The report notes that despite the good economic times and gains in higher take-home pay, employers were shifting to "insurance light" plans with pared-down benefits, higher co-payments, a trend of denied payments for medical procedures already pre-approved, higher deductibles and much stricter pre-existing condition exclusions.

The result, Families USA executive director Ron Pollack said Thursday, is a "triple whammy" of skyrocketing premium costs, a greater portion of compensation going for fringe benefit medical plans that pay for employers and the overall economy in the dumps.

"Bottom line," he added, "this is the definitive example of people paying a lot more and getting a lot less."
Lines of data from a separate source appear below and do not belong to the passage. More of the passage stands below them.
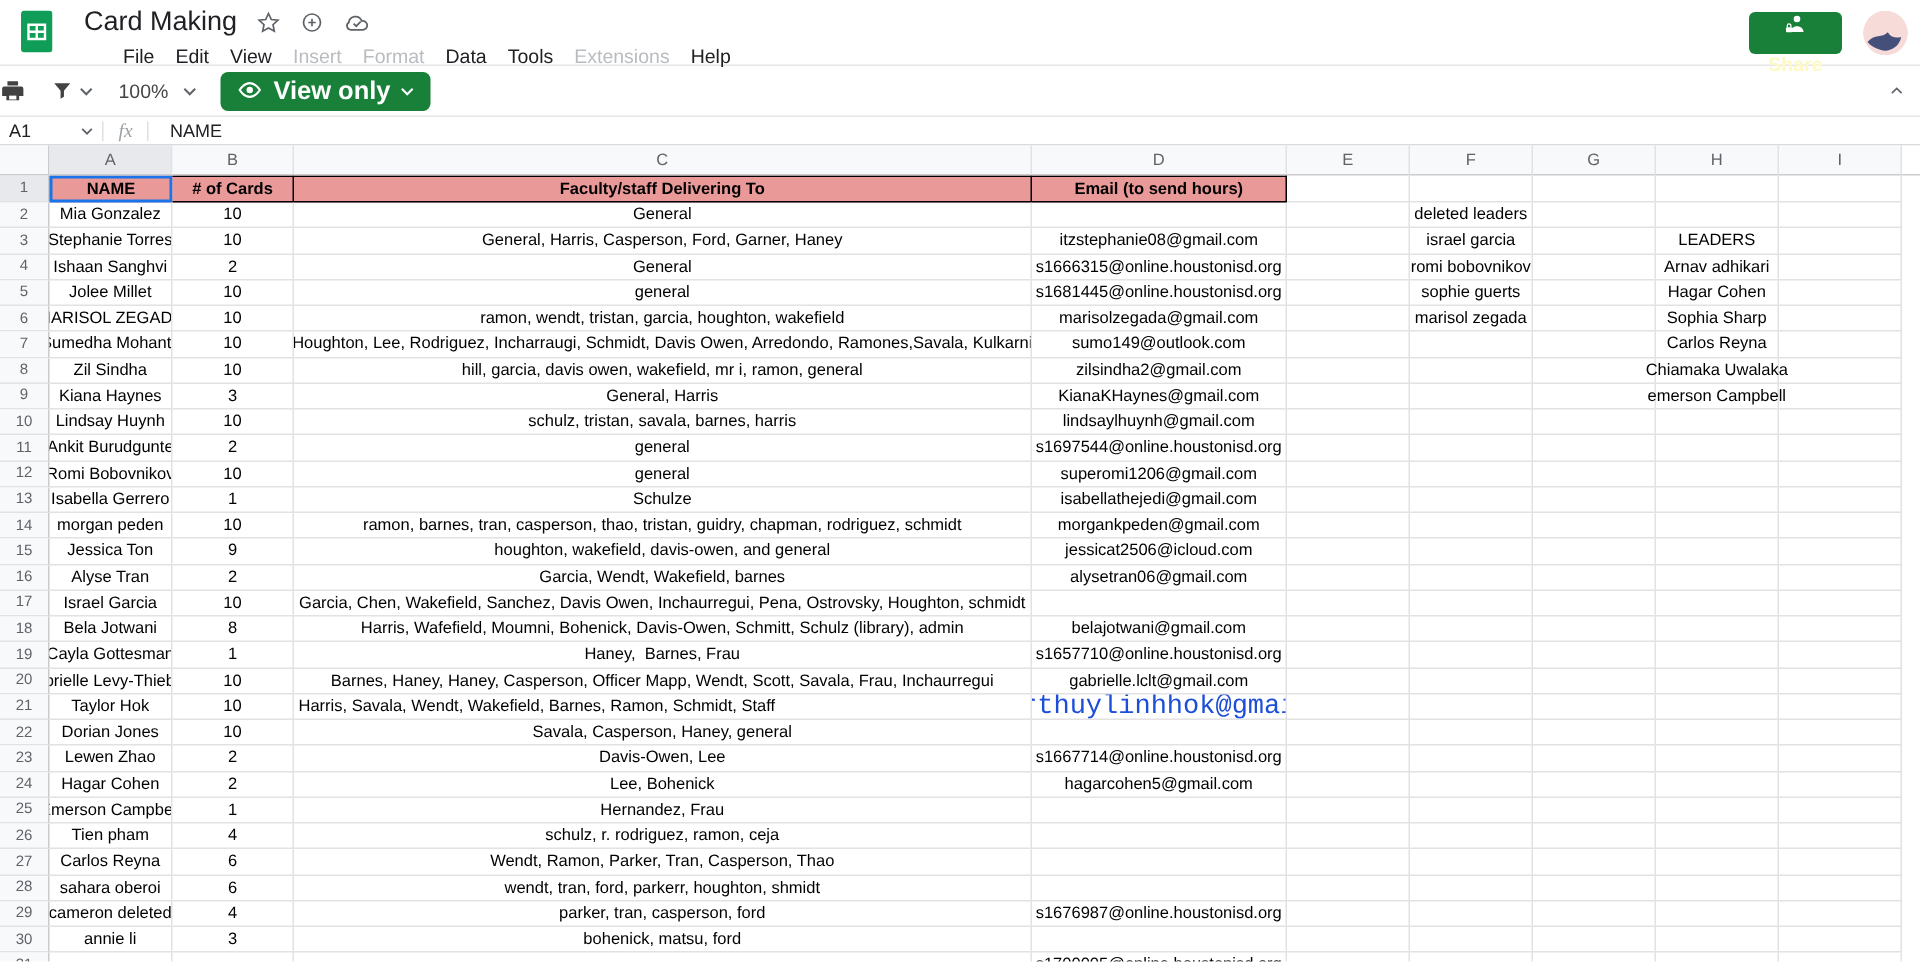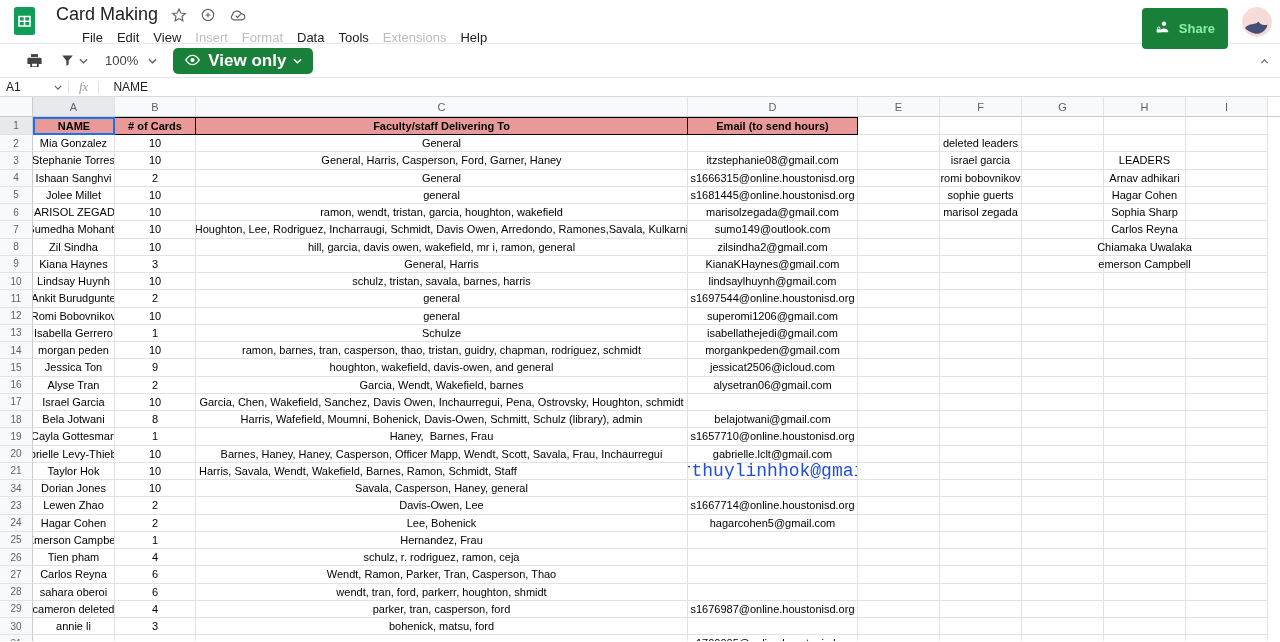--- a/index.html
+++ b/index.html
@@ -10,26 +10,26 @@
   }
   
   .topbar { position:relative; height:44px; background:#fff; border-bottom:1px solid #e6e6e6; }
   .logo { position:absolute; left:14px; top:7px; }
   .title-row { position:absolute; left:56px; top:4px; display:flex; align-items:center; gap:13px;text-align:right; }
   .doc-title { font-size:18px; color:#202124; white-space:nowrap; }
   .tbar-icon { display:flex; align-items:center; }
   .menubar { position:absolute; left:48px; top:29px; display:flex; font-size:13px;margin-left:27px; }
   .menu-item { padding:0 7px; height:17px; line-height:17px; color:#202124; cursor:pointer; border-radius:3px; }
   .menu-item.disabled { color:#b9bcc0; }
-  .share-btn { position:absolute; right:52px; top:8px; height:41px; background:#188038; color:#86efac;
+  .share-btn { position:absolute; right:52px; top:8px; height:28px; background:#188038; color:#fef9c3;
     border-radius:4px; display:flex; align-items:center; gap:8px; padding:0 13px;
-    font-size:13px; font-weight:bold; cursor:pointer; }
+    font-size:13px; font-weight:bold; cursor:pointer;flex-direction:column; }
   .avatar { position:absolute; right:8px; top:7px; width:30px; height:30px; border-radius:50%; overflow:hidden; cursor:pointer; }
   
-  .toolbar { position:relative; height:34px; border-bottom:1px solid #e6e6e6; display:flex; align-items:center; padding-left:26px; }
+  .toolbar { position:relative; height:34px; border-bottom:1px solid #e6e6e6; display:flex; align-items:center; }
   .tool { display:flex; align-items:center; gap:4px; color:#444; font-size:13px; cursor:pointer; }
   .tool + .tool { margin-left:17px; }
   .viewonly-btn { margin-left:16px; height:26px; background:#188038; color:#fff; border-radius:5px;
     display:flex; align-items:center; gap:7px; padding:0 11px; font-size:17px; font-weight:bold; cursor:pointer; }
   .collapse { position:absolute; right:9px; top:10px; cursor:pointer; }
   
   .formulabar { height:19px; border-bottom:1px solid #d9dadc; display:flex; align-items:center; font-size:12px; }
   .namebox { width:62px; padding-left:6px; display:flex; align-items:center; justify-content:space-between; height:100%; }
   .fbar-sep { width:1px; height:13px; background:#e0e0e0; margin:0 6px; }
   .fx { font-family:"Liberation Serif", serif; font-style:italic; color:#9aa0a6; font-size:13px; padding:0 4px; }
@@ -434,21 +434,21 @@
         <div class="cell col-B">10</div>
         <div class="cell col-C left">Harris, Savala, Wendt, Wakefield, Barnes, Ramon, Schmidt, Staff</div>
         <div class="cell col-D muted">taylorthuylinhhok@gmail.com</div>
         <div class="cell col-E open"></div>
         <div class="cell col-F open"></div>
         <div class="cell col-G open"></div>
         <div class="cell col-H open"></div>
         <div class="cell col-I open"></div>
       </div>
       <div class="row">
-        <div class="gut">34</div>
+        <div class="gut">22</div>
         <div class="cell col-A">Dorian Jones</div>
         <div class="cell col-B">10</div>
         <div class="cell col-C">Savala, Casperson, Haney, general</div>
         <div class="cell col-D"></div>
         <div class="cell col-E open"></div>
         <div class="cell col-F open"></div>
         <div class="cell col-G open"></div>
         <div class="cell col-H open"></div>
         <div class="cell col-I open"></div>
       </div>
This new pile of health-care woes comes with a cherry on top: The cost of medical care is routinely driving people further into debt and into bankruptcy sometimes, with more than half of Utah bankruptcies due, at least in part, to unpaid medical bills.

Unlike the collapse on Wall Street, the health-care crisis could be seen coming for years, it's not something abstract, and fixing it isn't subject to stock-market-type mood swings, Pollack said, adding that when the dust settles in the financial markets and the presidential election, the health-care crisis will loom large again.